◆ PROMPT ◆
Each line from the beginning of the data below through the line containing "Screaming O Chgd OWow" should be repeated exactly, please.

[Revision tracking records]
★ ★ ★ ★ ★
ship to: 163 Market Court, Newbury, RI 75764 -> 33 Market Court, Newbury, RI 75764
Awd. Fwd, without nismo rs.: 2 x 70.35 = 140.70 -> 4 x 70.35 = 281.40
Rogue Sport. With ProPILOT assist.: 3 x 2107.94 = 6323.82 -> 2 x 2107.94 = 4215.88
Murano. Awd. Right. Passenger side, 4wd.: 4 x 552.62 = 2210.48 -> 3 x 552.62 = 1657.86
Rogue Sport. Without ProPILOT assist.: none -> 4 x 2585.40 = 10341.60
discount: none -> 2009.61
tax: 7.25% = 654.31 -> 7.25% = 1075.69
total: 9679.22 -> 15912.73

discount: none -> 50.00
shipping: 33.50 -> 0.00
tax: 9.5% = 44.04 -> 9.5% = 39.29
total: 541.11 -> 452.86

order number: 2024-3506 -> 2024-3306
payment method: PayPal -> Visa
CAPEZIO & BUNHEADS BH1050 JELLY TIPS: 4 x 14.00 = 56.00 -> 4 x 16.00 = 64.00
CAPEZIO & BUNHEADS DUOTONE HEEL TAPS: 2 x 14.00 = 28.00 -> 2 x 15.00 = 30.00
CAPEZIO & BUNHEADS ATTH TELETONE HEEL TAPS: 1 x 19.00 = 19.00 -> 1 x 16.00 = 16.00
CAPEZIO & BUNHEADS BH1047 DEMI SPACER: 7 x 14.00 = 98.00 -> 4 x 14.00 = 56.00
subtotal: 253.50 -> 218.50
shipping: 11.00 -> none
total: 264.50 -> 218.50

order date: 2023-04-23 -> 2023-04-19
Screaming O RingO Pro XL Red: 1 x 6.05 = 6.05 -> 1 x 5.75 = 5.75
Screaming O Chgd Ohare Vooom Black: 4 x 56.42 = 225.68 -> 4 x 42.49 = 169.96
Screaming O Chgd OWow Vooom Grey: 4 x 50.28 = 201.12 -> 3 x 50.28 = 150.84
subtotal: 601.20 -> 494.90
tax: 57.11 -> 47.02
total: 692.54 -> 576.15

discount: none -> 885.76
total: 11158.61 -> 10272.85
★ ★ ★ ★ ★
◆ TASK SOLUTION ◆
ship to: 163 Market Court, Newbury, RI 75764 -> 33 Market Court, Newbury, RI 75764
Awd. Fwd, without nismo rs.: 2 x 70.35 = 140.70 -> 4 x 70.35 = 281.40
Rogue Sport. With ProPILOT assist.: 3 x 2107.94 = 6323.82 -> 2 x 2107.94 = 4215.88
Murano. Awd. Right. Passenger side, 4wd.: 4 x 552.62 = 2210.48 -> 3 x 552.62 = 1657.86
Rogue Sport. Without ProPILOT assist.: none -> 4 x 2585.40 = 10341.60
discount: none -> 2009.61
tax: 7.25% = 654.31 -> 7.25% = 1075.69
total: 9679.22 -> 15912.73

discount: none -> 50.00
shipping: 33.50 -> 0.00
tax: 9.5% = 44.04 -> 9.5% = 39.29
total: 541.11 -> 452.86

order number: 2024-3506 -> 2024-3306
payment method: PayPal -> Visa
CAPEZIO & BUNHEADS BH1050 JELLY TIPS: 4 x 14.00 = 56.00 -> 4 x 16.00 = 64.00
CAPEZIO & BUNHEADS DUOTONE HEEL TAPS: 2 x 14.00 = 28.00 -> 2 x 15.00 = 30.00
CAPEZIO & BUNHEADS ATTH TELETONE HEEL TAPS: 1 x 19.00 = 19.00 -> 1 x 16.00 = 16.00
CAPEZIO & BUNHEADS BH1047 DEMI SPACER: 7 x 14.00 = 98.00 -> 4 x 14.00 = 56.00
subtotal: 253.50 -> 218.50
shipping: 11.00 -> none
total: 264.50 -> 218.50

order date: 2023-04-23 -> 2023-04-19
Screaming O RingO Pro XL Red: 1 x 6.05 = 6.05 -> 1 x 5.75 = 5.75
Screaming O Chgd Ohare Vooom Black: 4 x 56.42 = 225.68 -> 4 x 42.49 = 169.96
Screaming O Chgd OWow Vooom Grey: 4 x 50.28 = 201.12 -> 3 x 50.28 = 150.84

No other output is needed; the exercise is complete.